◆ Exercise details
Return every line from the records below that has the word "bold".

[Opening Entries supplied section]

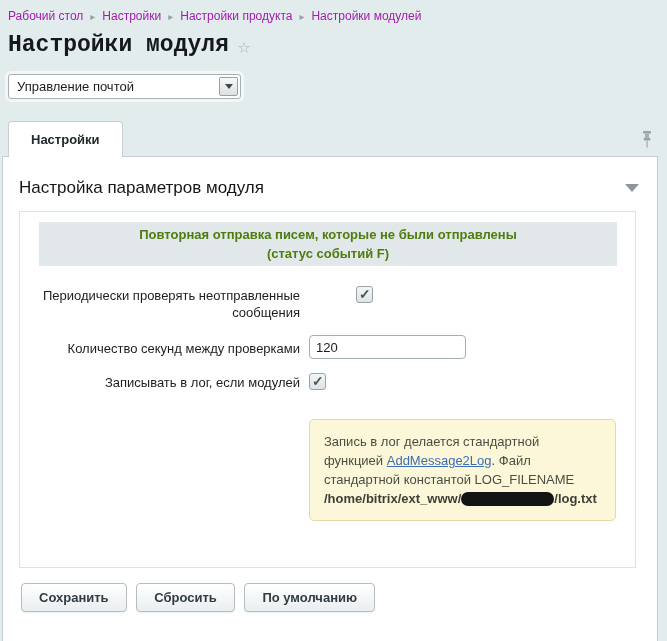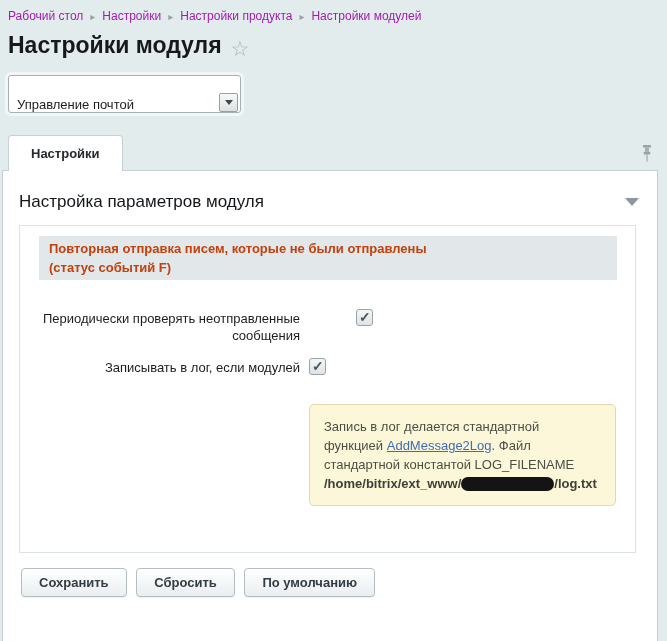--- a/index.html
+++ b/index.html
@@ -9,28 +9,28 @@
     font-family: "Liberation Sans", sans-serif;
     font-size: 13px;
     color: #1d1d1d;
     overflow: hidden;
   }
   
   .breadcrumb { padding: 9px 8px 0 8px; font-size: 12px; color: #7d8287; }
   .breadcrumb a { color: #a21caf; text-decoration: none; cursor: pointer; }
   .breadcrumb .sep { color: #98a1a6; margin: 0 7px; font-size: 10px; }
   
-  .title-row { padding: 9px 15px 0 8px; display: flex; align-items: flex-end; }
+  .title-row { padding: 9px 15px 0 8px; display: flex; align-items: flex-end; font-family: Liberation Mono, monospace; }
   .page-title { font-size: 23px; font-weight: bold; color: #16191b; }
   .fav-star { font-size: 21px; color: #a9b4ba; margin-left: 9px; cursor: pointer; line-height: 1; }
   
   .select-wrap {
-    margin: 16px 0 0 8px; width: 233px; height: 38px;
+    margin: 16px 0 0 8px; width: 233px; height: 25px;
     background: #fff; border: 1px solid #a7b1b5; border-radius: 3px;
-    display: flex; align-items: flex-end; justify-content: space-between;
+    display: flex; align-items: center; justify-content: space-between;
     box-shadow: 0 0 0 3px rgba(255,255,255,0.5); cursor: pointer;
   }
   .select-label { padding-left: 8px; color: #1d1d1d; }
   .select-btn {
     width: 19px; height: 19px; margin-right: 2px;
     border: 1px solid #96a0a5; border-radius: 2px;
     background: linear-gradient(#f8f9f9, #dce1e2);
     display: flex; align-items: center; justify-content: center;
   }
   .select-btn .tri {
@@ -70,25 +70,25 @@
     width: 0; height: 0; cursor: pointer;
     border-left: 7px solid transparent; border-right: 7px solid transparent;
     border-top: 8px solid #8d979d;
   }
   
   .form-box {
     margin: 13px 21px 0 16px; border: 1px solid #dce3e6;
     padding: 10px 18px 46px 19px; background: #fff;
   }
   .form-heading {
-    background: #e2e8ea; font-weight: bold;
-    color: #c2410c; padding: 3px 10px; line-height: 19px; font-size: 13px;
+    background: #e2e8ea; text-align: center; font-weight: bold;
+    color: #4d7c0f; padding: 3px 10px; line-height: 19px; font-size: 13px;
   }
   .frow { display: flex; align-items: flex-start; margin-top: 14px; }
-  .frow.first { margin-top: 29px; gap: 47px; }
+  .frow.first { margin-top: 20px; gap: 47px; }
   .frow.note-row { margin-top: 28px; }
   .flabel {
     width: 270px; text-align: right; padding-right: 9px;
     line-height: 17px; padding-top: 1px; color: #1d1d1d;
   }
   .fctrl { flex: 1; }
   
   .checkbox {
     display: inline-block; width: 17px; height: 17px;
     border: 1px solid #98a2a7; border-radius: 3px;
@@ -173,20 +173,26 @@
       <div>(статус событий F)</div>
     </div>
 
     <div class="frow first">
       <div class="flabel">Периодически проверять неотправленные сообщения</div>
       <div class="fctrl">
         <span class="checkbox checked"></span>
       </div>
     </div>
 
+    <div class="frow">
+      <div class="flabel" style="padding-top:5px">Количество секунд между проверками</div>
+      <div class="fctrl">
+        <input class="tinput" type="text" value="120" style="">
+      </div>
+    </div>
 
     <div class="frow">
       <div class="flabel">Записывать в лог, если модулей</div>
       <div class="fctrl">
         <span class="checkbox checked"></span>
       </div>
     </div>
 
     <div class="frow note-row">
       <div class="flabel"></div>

[Closing Entries supplied section]
[Opening Entries supplied section]

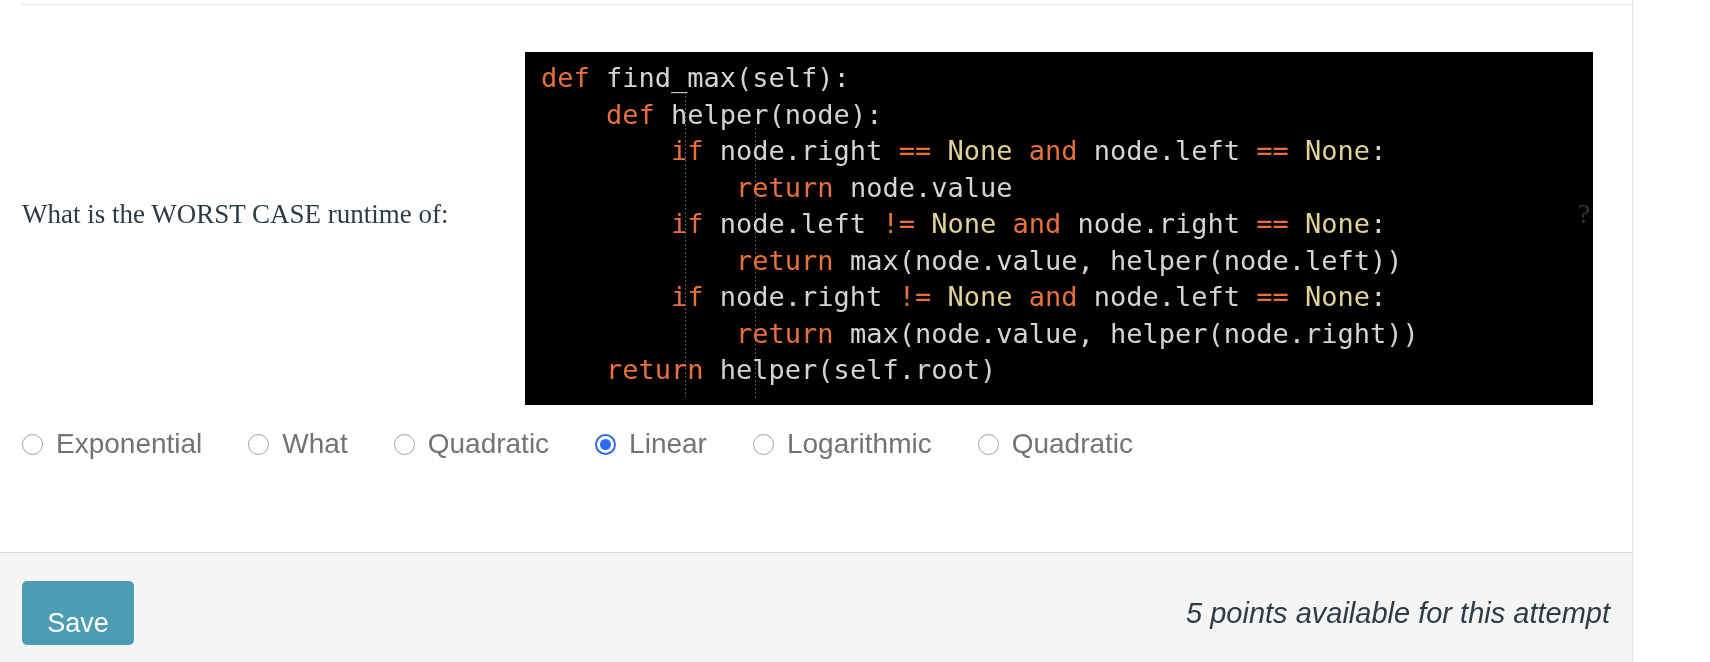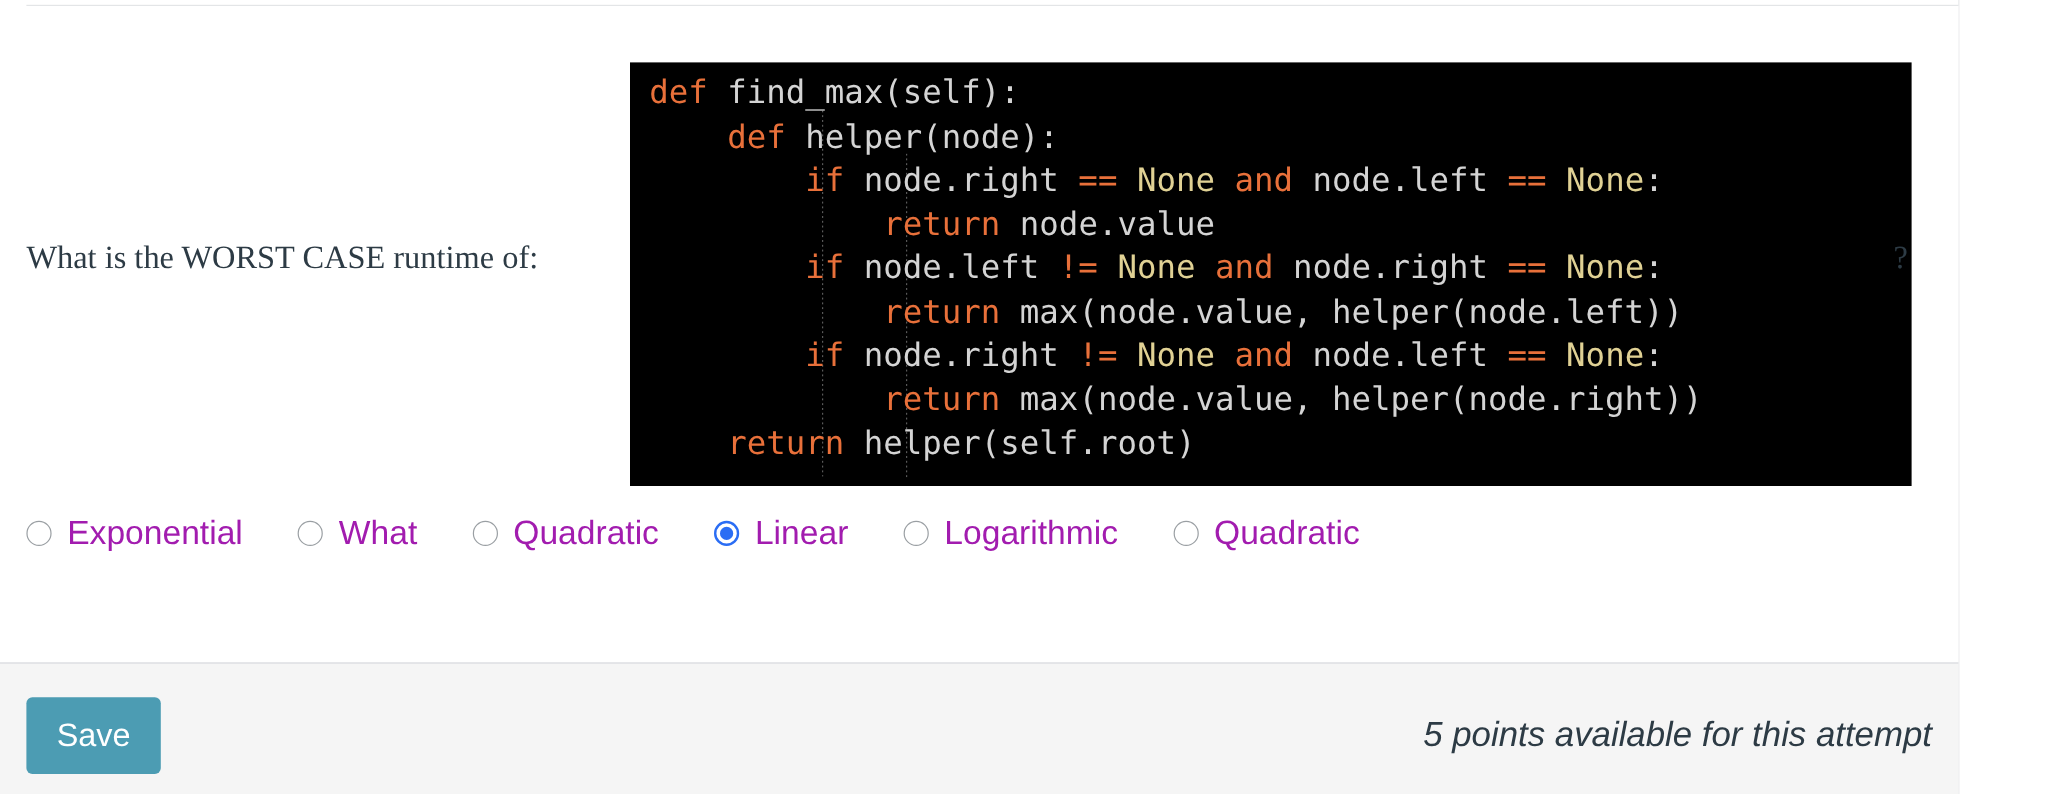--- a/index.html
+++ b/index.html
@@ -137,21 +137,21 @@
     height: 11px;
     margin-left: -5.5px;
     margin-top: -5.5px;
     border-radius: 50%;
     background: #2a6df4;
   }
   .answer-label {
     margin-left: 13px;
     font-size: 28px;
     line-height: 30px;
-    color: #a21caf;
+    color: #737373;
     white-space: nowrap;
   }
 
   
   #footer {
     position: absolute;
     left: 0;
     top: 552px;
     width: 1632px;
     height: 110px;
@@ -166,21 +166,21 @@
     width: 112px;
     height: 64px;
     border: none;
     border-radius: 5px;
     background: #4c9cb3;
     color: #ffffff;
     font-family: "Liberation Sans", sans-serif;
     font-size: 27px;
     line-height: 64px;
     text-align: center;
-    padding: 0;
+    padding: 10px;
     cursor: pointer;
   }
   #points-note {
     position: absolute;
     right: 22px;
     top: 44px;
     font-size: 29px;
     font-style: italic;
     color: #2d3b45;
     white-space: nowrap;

[Closing Entries supplied section]

◆ Task result
   .page-title { font-size: 23px; font-weight: bold; color: #16191b; }
-    background: #e2e8ea; font-weight: bold;
+    background: #e2e8ea; text-align: center; font-weight: bold;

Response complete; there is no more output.